● Records:
:::
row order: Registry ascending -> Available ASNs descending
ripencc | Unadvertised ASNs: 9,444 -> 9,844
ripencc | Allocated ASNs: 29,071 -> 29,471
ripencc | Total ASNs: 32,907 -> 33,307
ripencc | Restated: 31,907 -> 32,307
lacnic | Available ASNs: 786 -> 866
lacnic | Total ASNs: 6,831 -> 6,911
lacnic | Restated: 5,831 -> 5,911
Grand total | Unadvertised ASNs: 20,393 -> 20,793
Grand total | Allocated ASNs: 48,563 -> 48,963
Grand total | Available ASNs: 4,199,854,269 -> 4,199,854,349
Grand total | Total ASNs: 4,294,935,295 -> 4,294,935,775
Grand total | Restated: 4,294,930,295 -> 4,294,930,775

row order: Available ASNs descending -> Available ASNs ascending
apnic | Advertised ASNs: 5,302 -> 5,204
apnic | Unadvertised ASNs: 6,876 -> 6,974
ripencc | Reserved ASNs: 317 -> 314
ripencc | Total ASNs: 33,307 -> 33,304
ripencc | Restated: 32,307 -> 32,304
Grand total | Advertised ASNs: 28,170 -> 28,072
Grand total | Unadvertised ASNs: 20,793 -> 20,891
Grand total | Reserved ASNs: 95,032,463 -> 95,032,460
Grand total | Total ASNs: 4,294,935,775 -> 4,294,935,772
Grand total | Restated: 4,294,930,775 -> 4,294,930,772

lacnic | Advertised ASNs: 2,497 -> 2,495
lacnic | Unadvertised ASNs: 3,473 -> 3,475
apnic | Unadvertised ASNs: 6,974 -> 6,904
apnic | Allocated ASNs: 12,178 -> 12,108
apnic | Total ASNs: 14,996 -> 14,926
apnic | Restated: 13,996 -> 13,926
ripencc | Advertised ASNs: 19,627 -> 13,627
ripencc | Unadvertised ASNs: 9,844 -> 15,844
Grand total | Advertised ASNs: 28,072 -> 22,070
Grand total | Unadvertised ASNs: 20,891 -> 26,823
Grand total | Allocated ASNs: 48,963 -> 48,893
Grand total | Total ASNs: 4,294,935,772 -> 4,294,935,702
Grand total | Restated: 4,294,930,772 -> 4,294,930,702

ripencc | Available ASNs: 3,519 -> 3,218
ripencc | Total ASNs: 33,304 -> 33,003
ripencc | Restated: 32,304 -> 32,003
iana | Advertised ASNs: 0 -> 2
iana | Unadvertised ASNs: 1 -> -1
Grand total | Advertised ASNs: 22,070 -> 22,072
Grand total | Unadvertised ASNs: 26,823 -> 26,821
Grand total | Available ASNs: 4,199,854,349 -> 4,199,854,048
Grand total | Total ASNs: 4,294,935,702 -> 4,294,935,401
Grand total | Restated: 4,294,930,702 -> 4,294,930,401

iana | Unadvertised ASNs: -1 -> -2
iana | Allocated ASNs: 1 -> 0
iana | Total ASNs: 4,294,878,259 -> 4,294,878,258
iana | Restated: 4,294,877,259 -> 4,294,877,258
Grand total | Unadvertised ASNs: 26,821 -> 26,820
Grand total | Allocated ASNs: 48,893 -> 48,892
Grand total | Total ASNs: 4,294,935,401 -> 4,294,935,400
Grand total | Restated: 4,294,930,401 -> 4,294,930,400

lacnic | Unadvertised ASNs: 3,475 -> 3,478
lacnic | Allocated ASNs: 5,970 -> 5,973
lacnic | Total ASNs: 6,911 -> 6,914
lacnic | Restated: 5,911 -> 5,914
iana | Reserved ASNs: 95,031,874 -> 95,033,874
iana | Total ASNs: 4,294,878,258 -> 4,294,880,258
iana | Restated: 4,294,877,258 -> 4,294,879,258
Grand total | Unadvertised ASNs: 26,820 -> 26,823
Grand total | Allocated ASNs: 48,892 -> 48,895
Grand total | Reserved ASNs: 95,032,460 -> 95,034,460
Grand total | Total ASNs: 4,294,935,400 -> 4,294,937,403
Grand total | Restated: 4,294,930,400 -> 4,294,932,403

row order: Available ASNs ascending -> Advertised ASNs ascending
:::
Nothing but the lines from the one containing "Grand total | Reserved ASNs: 95,032,460" through the end of the entries belongs in the answer; repeat them exactly.

Grand total | Reserved ASNs: 95,032,460 -> 95,034,460
Grand total | Total ASNs: 4,294,935,400 -> 4,294,937,403
Grand total | Restated: 4,294,930,400 -> 4,294,932,403

row order: Available ASNs ascending -> Advertised ASNs ascending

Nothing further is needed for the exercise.